_MATERIAL PROVIDED_:

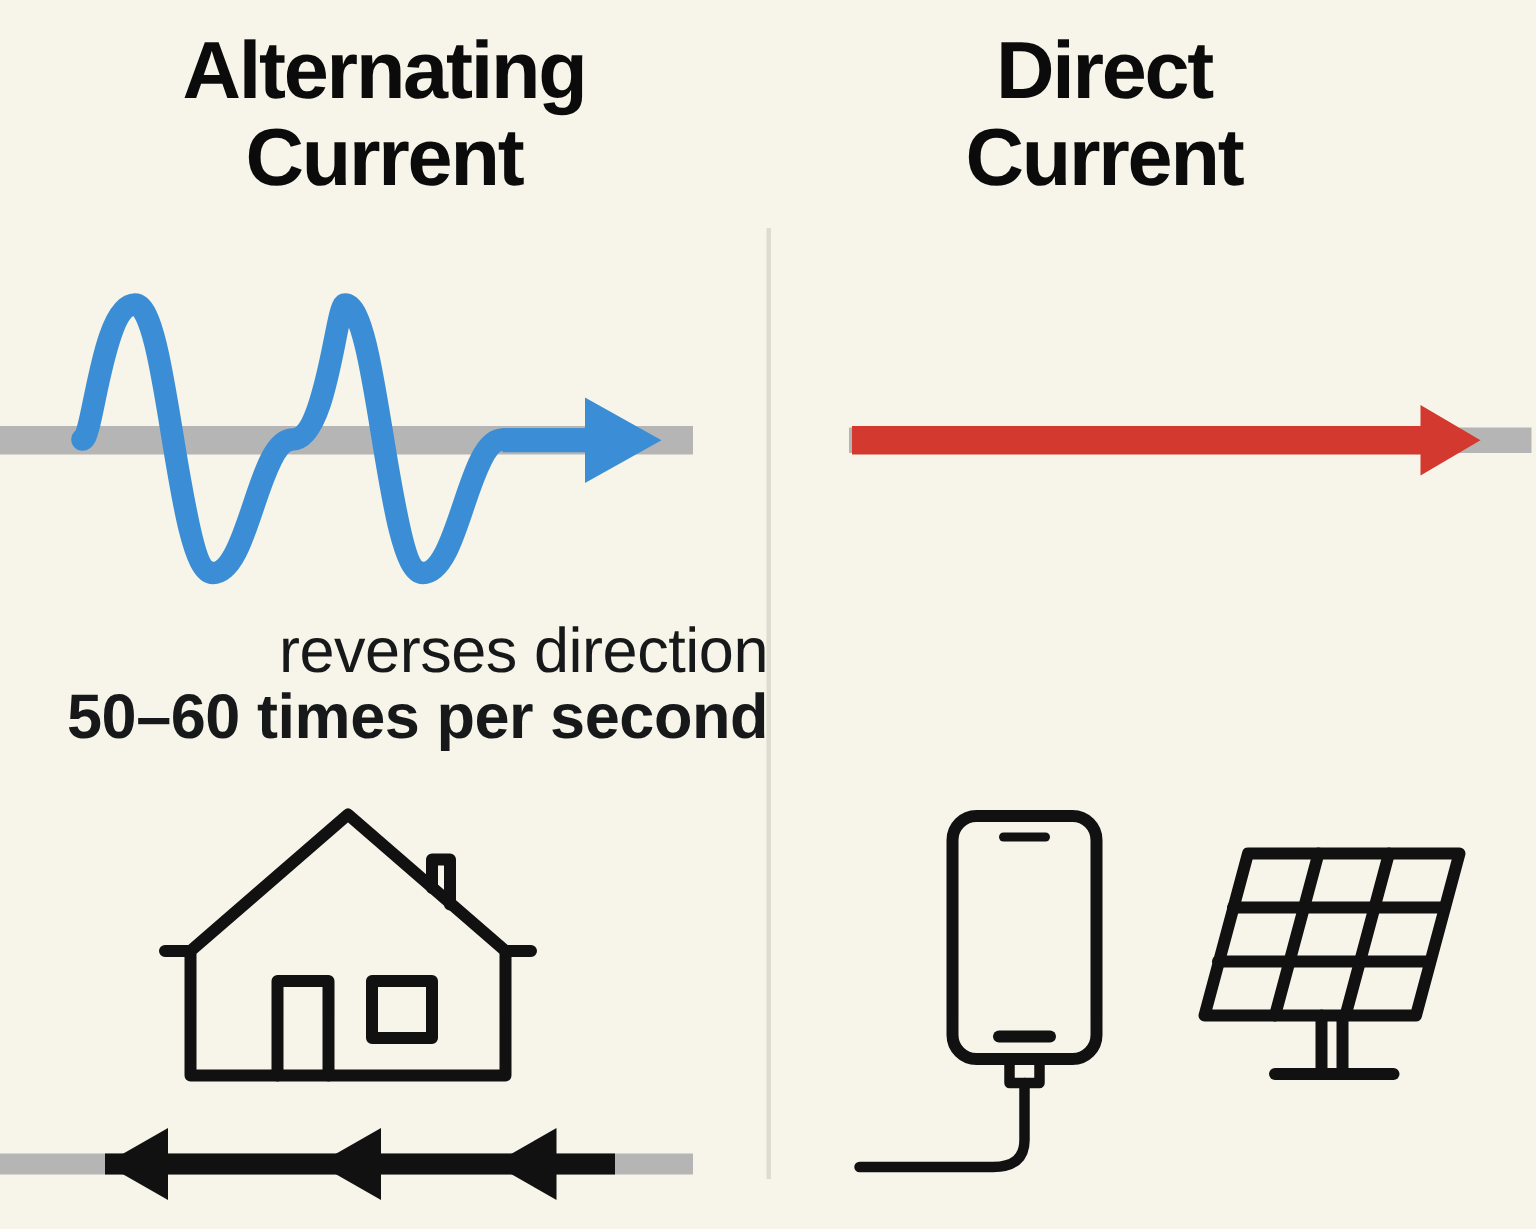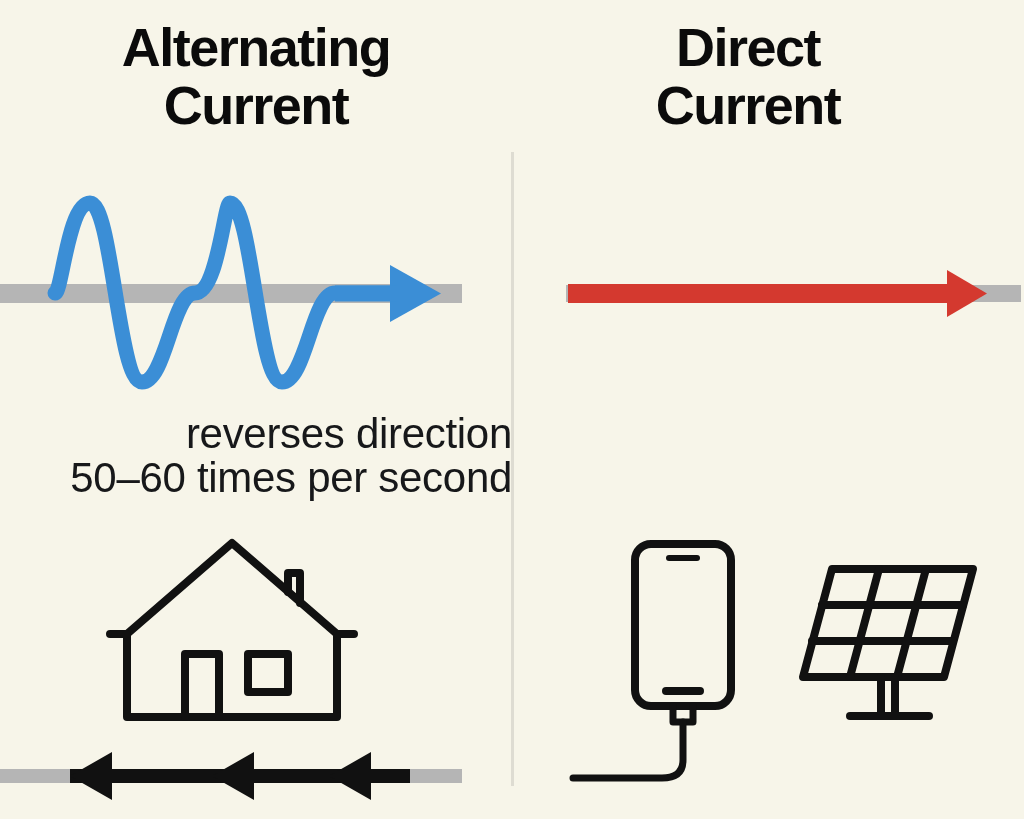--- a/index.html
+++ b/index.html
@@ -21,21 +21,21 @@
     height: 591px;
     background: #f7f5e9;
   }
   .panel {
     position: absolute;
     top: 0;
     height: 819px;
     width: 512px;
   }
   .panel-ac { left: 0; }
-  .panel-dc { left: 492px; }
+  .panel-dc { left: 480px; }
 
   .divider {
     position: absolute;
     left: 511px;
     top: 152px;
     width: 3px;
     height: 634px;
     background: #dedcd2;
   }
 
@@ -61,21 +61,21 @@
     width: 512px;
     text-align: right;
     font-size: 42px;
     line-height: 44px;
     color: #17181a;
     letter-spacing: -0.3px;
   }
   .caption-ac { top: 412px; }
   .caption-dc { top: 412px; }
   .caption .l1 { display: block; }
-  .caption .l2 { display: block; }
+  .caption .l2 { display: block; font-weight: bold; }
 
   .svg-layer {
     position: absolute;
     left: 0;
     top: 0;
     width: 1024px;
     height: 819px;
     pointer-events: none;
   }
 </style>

_PROBLEM_: Line by line and exactly, write out the material above. Skip the pictures.

_RESPONSE FOR THIS EXERCISE_:
--- a/index.html
+++ b/index.html
@@ -21,21 +21,21 @@
     height: 591px;
     background: #f7f5e9;
   }
   .panel {
     position: absolute;
     top: 0;
     height: 819px;
     width: 512px;
   }
   .panel-ac { left: 0; }
-  .panel-dc { left: 492px; }
+  .panel-dc { left: 480px; }
 
   .divider {
     position: absolute;
     left: 511px;
     top: 152px;
     width: 3px;
     height: 634px;
     background: #dedcd2;
   }
 
@@ -61,21 +61,21 @@
     width: 512px;
     text-align: right;
     font-size: 42px;
     line-height: 44px;
     color: #17181a;
     letter-spacing: -0.3px;
   }
   .caption-ac { top: 412px; }
   .caption-dc { top: 412px; }
   .caption .l1 { display: block; }
-  .caption .l2 { display: block; }
+  .caption .l2 { display: block; font-weight: bold; }
 
   .svg-layer {
     position: absolute;
     left: 0;
     top: 0;
     width: 1024px;
     height: 819px;
     pointer-events: none;
   }
 </style>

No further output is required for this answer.